**REQUIREMENT**
Type out the lines below exactly, from the first through the line holding "font-size:14px; color:#4a4a4a; padding:13px", and include no pictures.

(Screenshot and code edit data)
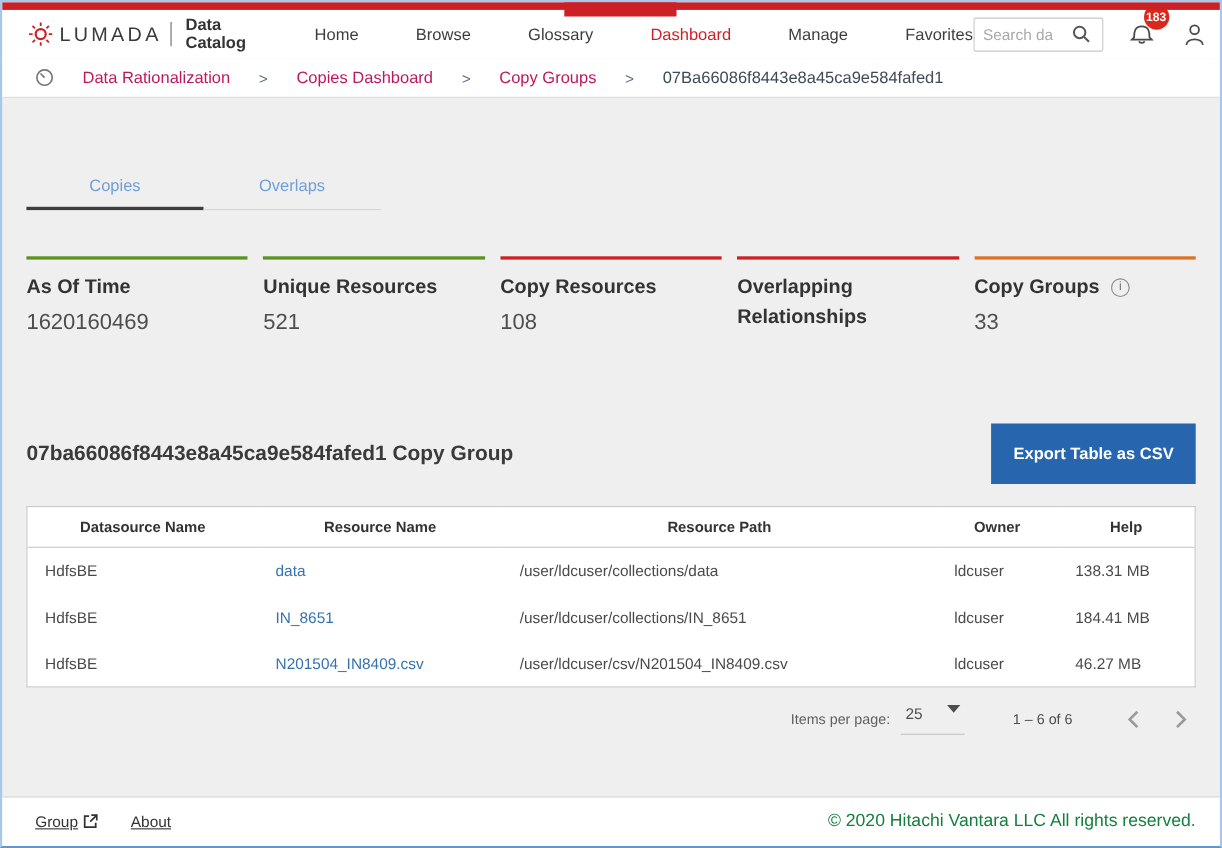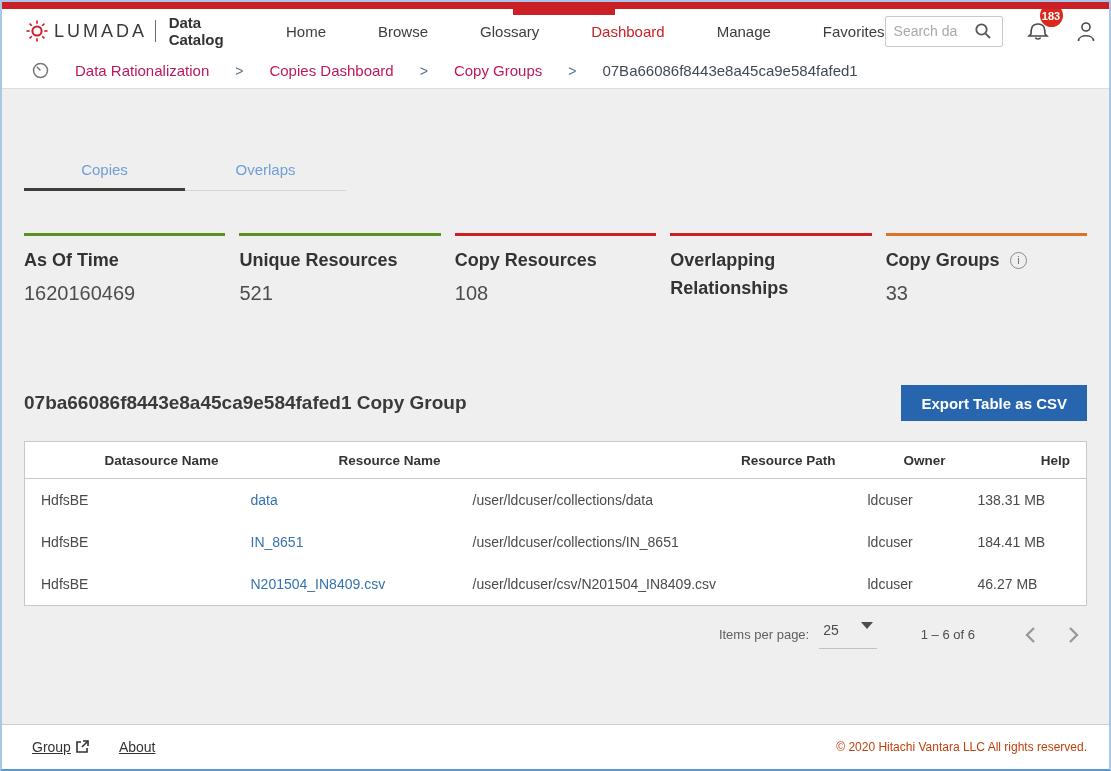--- a/index.html
+++ b/index.html
@@ -48,41 +48,41 @@
   .tab.active { border-bottom:3px solid #3d3d3d; padding-bottom:10px; }
   
   .stats { display:flex; gap:14px; margin-top:42px; min-height:112px; }
   .stat-card { flex:1; border-top:3px solid #999; padding-top:11px; }
   .stat-label { font-size:18px; font-weight:700; color:#333; line-height:1.55; display:inline; }
   .stat-value { font-size:20px; color:#4d4d4d; margin-top:7px; }
   .info-icon { display:inline-flex; width:17px; height:17px; border:1px solid #8a8a8a; border-radius:50%; color:#6f6f6f; font-size:11px; font-weight:400; align-items:center; justify-content:center; vertical-align:2px; margin-left:6px; font-style:normal; }
   
   .section-row { display:flex; align-items:center; justify-content:space-between; margin-top:40px; }
   .section-title { font-size:19px; font-weight:600; color:#3a3a3a; }
-  .export-btn { background:#2766ae; color:#fff; border:none; font-family:"Liberation Sans", sans-serif; font-size:15px; font-weight:700; padding:0 20px; height:36px; cursor:pointer; }
+  .export-btn { background:#2766ae; color:#fff; border:none; font-family:"Liberation Sans", sans-serif; font-size:15px; font-weight:700; padding:0 20px; height:55px; cursor:pointer; }
   
   .res-table { margin-top:20px; background:#fff; border:1px solid #c9c9c9; width:100%; border-collapse:collapse; }
-  .res-table th { text-align:right; font-size:13.5px; color:#333; padding:11px 16px 10px 16px; border-bottom:1px solid #c9c9c9; white-space:nowrap; }
+  .res-table th { text-align:center; font-size:13.5px; color:#333; padding:11px 16px 10px 16px; border-bottom:1px solid #c9c9c9; white-space:nowrap; }
   .res-table td { font-size:14px; color:#4a4a4a; padding:13px 16px; white-space:nowrap; }
   .res-table .c1 { width:210px; } .res-table .c2 { width:222px; } .res-table .c3 { width:395px; } .res-table .c4 { width:110px; }
   .res-link { color:#3572b0; cursor:pointer; text-decoration:none; }
   
   .pagination { display:flex; align-items:center; justify-content:flex-end; margin-top:14px; gap:0; font-size:13px; color:#5f5f5f; }
   .ipp-label { margin-right:10px; }
   .ipp-select { display:flex; align-items:flex-start; gap:22px; border-bottom:1px solid #c2c2c2; padding:2px 4px 10px 4px; cursor:pointer; color:#4d4d4d; font-size:14px; }
   .caret-down { width:0; height:0; border-left:6px solid transparent; border-right:6px solid transparent; border-top:7px solid #4d4d4d; }
   .range-text { margin:0 0 0 44px; color:#4d4d4d; }
   .page-chevrons { display:flex; gap:24px; margin-left:46px; margin-right:4px; }
   .chev { color:#9a9a9a; font-size:15px; cursor:pointer; padding:0 4px; }
   .chev svg { display:block; }
   
   .footer { margin-top:auto; height:45px; background:#fff; border-top:1px solid #cfcfcf; display:flex; align-items:center; justify-content:space-between; padding:0 22px 0 30px; flex:none; }
   .footer-links { display:flex; gap:30px; align-items:center; }
   .footer-link { font-size:14px; color:#333; text-decoration:underline; cursor:pointer; display:inline-flex; align-items:center; gap:4px; }
-  .copyright { font-size:12px; color:#c2410c; }
+  .copyright { font-size:16px; color:#15803d; }
 </style>
 </head>
 <body>
 
 <div class="topbar">
   <div class="active-indicator"></div>
 </div>
 
 <div class="header">
   <div class="logo">

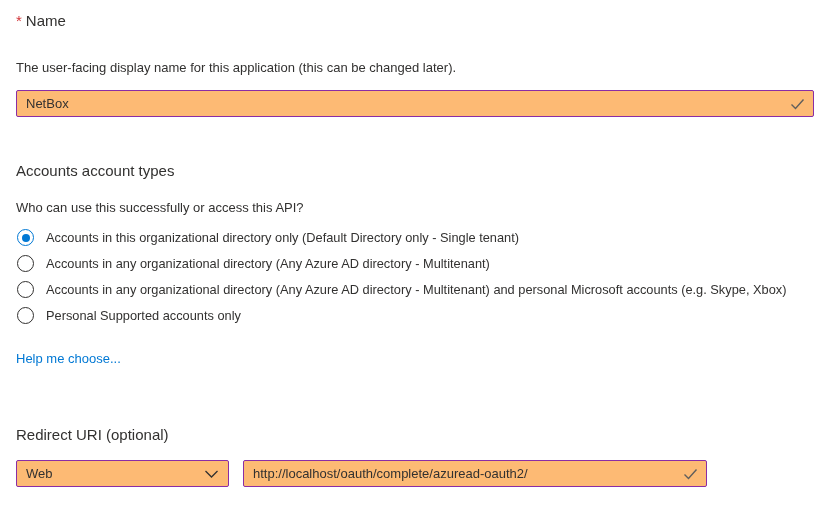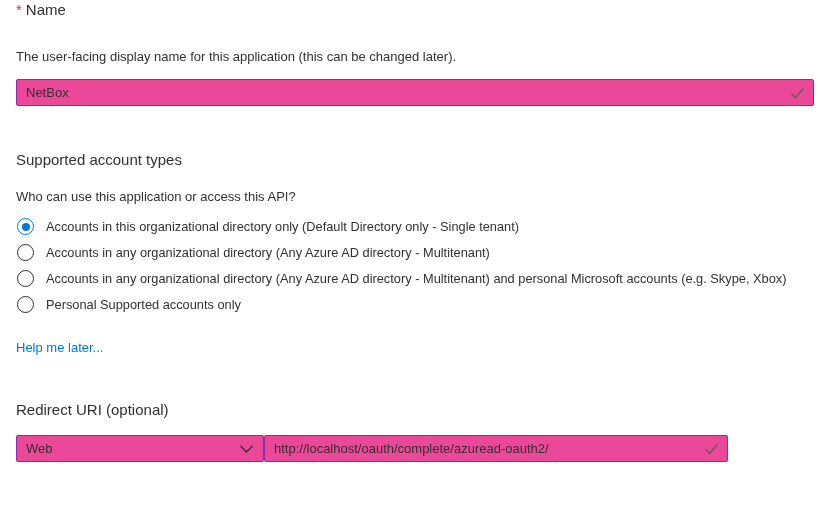--- a/index.html
+++ b/index.html
@@ -20,34 +20,34 @@
   .section-title {
     font-size: 15px;
     line-height: 20px;
     font-weight: 400;
     color: #323130;
   }
   .required-marker {
     color: #d13438;
     margin-right: 4px;
   }
-  .title-name { }
+  .title-name { padding-top: 11px; }
   .desc {
     font-size: 13px;
     line-height: 19px;
     color: #323130;
   }
   .desc-name { margin-top: 27px; }
   .field-box {
     position: relative;
     box-sizing: border-box;
     height: 27px;
     border: 1.5px solid #8a2da5;
     border-radius: 2px;
-    background: #ec4899;
+    background: #fdba74;
     display: flex;
     align-items: center;
   }
   .name-field { margin-top: 13px; width: 798px; }
   .field-box input {
     border: none;
     outline: none;
     background: transparent;
     font-family: "Liberation Sans", "DejaVu Sans", sans-serif;
     font-size: 13px;
@@ -108,29 +108,30 @@
   }
   .help-link {
     display: inline-block;
     margin-top: 17px;
     font-size: 13px;
     line-height: 18px;
     color: #0078d4;
     text-decoration: none;
     cursor: pointer;
   }
-  .title-redirect { margin-top: 43px; }
+  .title-redirect { margin-top: 57px; }
   .desc-redirect { margin-top: 14px; max-width: 798px; }
   .redirect-row {
     margin-top: 15px;
     display: flex;
     align-items: center;
   }
   .platform-select {
-    width: 248px;
+    width: 213px;
+    margin-right: 14px;
     cursor: pointer;
   }
   .platform-select .select-value {
     font-size: 13px;
     color: #323130;
     padding-left: 9px;
   }
   .chevron {
     position: absolute;
     right: 9px;
@@ -153,43 +154,43 @@
   <div class="field-box name-field">
     <input type="text" value="NetBox" style="">
     <span class="valid-check">
       <svg width="15" height="12" viewBox="0 0 15 12">
           <polyline points="1.5,6.5 5.5,10.5 13.5,1.5" fill="none" stroke="#605e5c" stroke-width="1.4"></polyline>
         </svg>
     </span>
   </div>
 
   
-  <div class="section-title title-account">Supported account types</div>
-  <div class="desc question">Who can use this application or access this API?</div>
+  <div class="section-title title-account">Accounts account types</div>
+  <div class="desc question">Who can use this successfully or access this API?</div>
 
   <div class="radio-group">
     <div class="radio-row selected">
       <span class="radio-circle"></span>
       <span class="radio-label">Accounts in this organizational directory only (Default Directory only - Single tenant)</span>
     </div>
     <div class="radio-row">
       <span class="radio-circle"></span>
       <span class="radio-label">Accounts in any organizational directory (Any Azure AD directory - Multitenant)</span>
     </div>
     <div class="radio-row">
       <span class="radio-circle"></span>
       <span class="radio-label">Accounts in any organizational directory (Any Azure AD directory - Multitenant) and personal Microsoft accounts (e.g. Skype, Xbox)</span>
     </div>
     <div class="radio-row">
       <span class="radio-circle"></span>
       <span class="radio-label">Personal Supported accounts only</span>
     </div>
   </div>
 
-  <a class="help-link">Help me later...</a>
+  <a class="help-link">Help me choose...</a>
 
   
   <div class="section-title title-redirect">Redirect URI (optional)</div>
 
   <div class="redirect-row">
     <div class="field-box platform-select">
       <span class="select-value">Web</span>
       <span class="chevron">
         <svg width="15" height="9" viewBox="0 0 15 9">
             <polyline points="1.5,1.5 7.5,7.5 13.5,1.5" fill="none" stroke="#323130" stroke-width="1.3"></polyline>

**YOUR RESPONSE**
--- a/index.html
+++ b/index.html
@@ -48,41 +48,41 @@
   .tab.active { border-bottom:3px solid #3d3d3d; padding-bottom:10px; }
   
   .stats { display:flex; gap:14px; margin-top:42px; min-height:112px; }
   .stat-card { flex:1; border-top:3px solid #999; padding-top:11px; }
   .stat-label { font-size:18px; font-weight:700; color:#333; line-height:1.55; display:inline; }
   .stat-value { font-size:20px; color:#4d4d4d; margin-top:7px; }
   .info-icon { display:inline-flex; width:17px; height:17px; border:1px solid #8a8a8a; border-radius:50%; color:#6f6f6f; font-size:11px; font-weight:400; align-items:center; justify-content:center; vertical-align:2px; margin-left:6px; font-style:normal; }
   
   .section-row { display:flex; align-items:center; justify-content:space-between; margin-top:40px; }
   .section-title { font-size:19px; font-weight:600; color:#3a3a3a; }
-  .export-btn { background:#2766ae; color:#fff; border:none; font-family:"Liberation Sans", sans-serif; font-size:15px; font-weight:700; padding:0 20px; height:36px; cursor:pointer; }
+  .export-btn { background:#2766ae; color:#fff; border:none; font-family:"Liberation Sans", sans-serif; font-size:15px; font-weight:700; padding:0 20px; height:55px; cursor:pointer; }
   
   .res-table { margin-top:20px; background:#fff; border:1px solid #c9c9c9; width:100%; border-collapse:collapse; }
-  .res-table th { text-align:right; font-size:13.5px; color:#333; padding:11px 16px 10px 16px; border-bottom:1px solid #c9c9c9; white-space:nowrap; }
+  .res-table th { text-align:center; font-size:13.5px; color:#333; padding:11px 16px 10px 16px; border-bottom:1px solid #c9c9c9; white-space:nowrap; }
   .res-table td { font-size:14px; color:#4a4a4a; padding:13px 16px; white-space:nowrap; }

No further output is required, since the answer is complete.